Task objective: A faithful copy of all the records is needed, with the pictures omitted.

Extracted data entries:

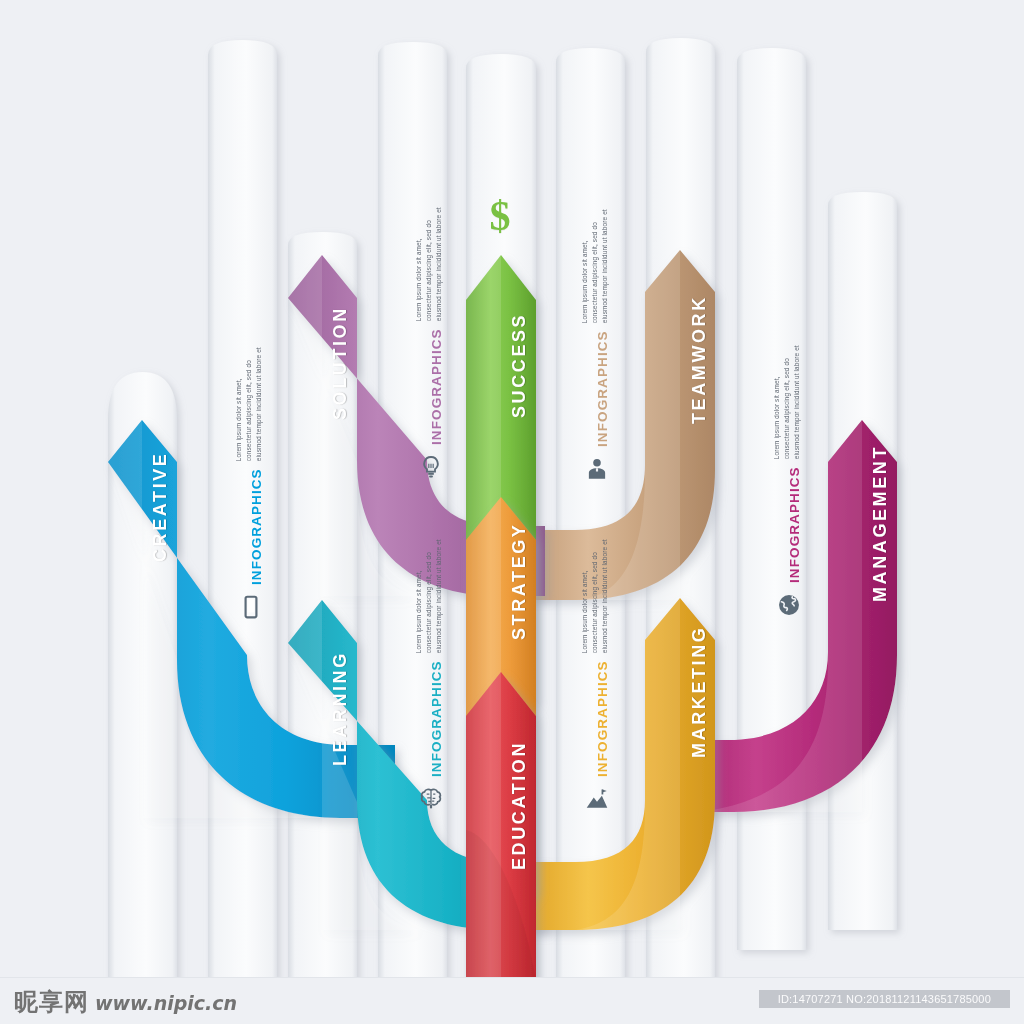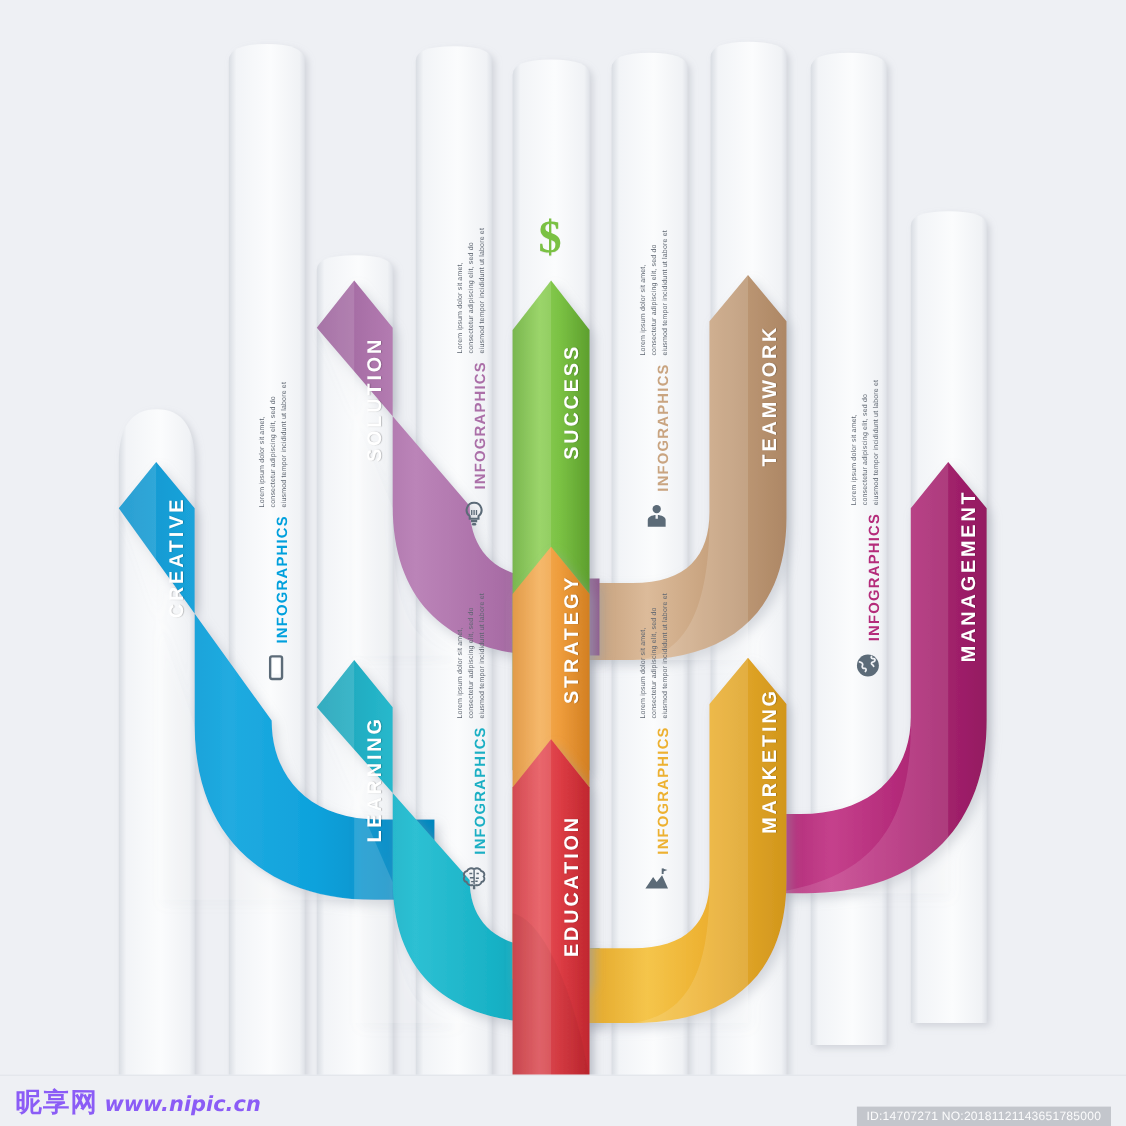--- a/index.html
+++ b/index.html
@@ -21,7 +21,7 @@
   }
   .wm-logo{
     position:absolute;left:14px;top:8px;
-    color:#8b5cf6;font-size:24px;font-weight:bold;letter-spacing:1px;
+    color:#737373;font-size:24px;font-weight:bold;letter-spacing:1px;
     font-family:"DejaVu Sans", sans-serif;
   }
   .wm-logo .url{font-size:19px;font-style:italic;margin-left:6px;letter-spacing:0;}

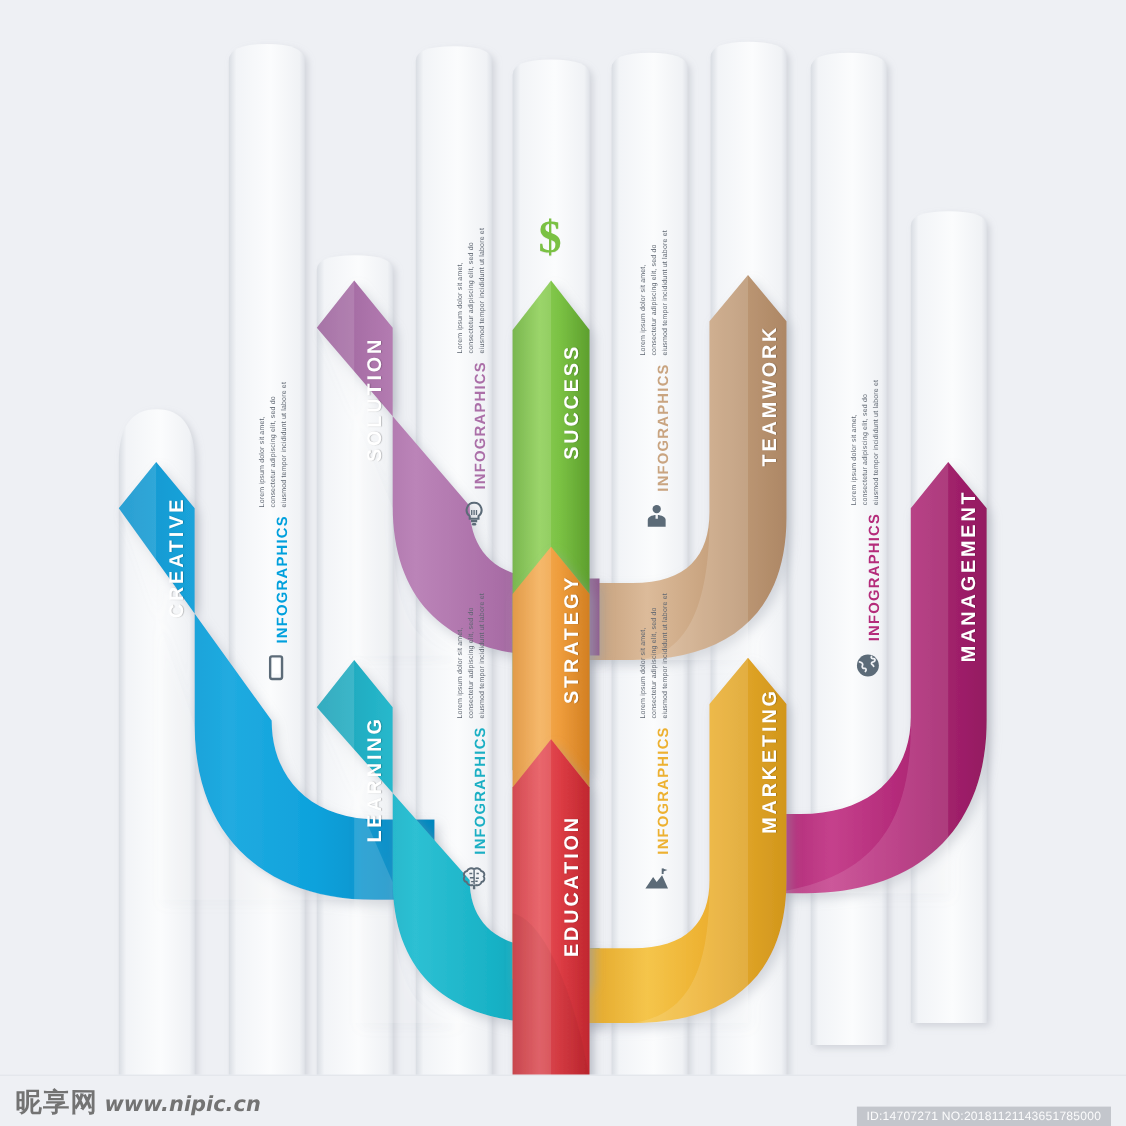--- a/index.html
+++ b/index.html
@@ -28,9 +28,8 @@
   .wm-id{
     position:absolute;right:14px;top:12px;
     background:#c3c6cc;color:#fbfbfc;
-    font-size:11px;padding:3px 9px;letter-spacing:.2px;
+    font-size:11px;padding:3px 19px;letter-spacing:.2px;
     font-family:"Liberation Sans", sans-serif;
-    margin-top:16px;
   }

Expected answer:
--- a/index.html
+++ b/index.html
@@ -21,7 +21,7 @@
   }
   .wm-logo{
     position:absolute;left:14px;top:8px;
-    color:#8b5cf6;font-size:24px;font-weight:bold;letter-spacing:1px;
+    color:#737373;font-size:24px;font-weight:bold;letter-spacing:1px;
     font-family:"DejaVu Sans", sans-serif;
   }
   .wm-logo .url{font-size:19px;font-style:italic;margin-left:6px;letter-spacing:0;}

--- a/index.html
+++ b/index.html
@@ -28,9 +28,8 @@
   .wm-id{
     position:absolute;right:14px;top:12px;
     background:#c3c6cc;color:#fbfbfc;
-    font-size:11px;padding:3px 9px;letter-spacing:.2px;
+    font-size:11px;padding:3px 19px;letter-spacing:.2px;
     font-family:"Liberation Sans", sans-serif;
-    margin-top:16px;
   }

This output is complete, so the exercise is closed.